[MATERIAL SHOWN — start]

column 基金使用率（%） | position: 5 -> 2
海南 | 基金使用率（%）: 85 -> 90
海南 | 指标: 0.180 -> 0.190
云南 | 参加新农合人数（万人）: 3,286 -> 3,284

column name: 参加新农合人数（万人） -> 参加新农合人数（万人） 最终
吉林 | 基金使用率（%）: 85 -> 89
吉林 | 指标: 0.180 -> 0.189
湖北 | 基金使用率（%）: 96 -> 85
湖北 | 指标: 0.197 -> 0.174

[MATERIAL SHOWN — finish]

## YOUR GOAL
Every entry needs to be copied exactly as it was written.

## EXERCISE RESPONSE
column 基金使用率（%） | position: 5 -> 2
海南 | 基金使用率（%）: 85 -> 90
海南 | 指标: 0.180 -> 0.190
云南 | 参加新农合人数（万人）: 3,286 -> 3,284

column name: 参加新农合人数（万人） -> 参加新农合人数（万人） 最终
吉林 | 基金使用率（%）: 85 -> 89
吉林 | 指标: 0.180 -> 0.189
湖北 | 基金使用率（%）: 96 -> 85
湖北 | 指标: 0.197 -> 0.174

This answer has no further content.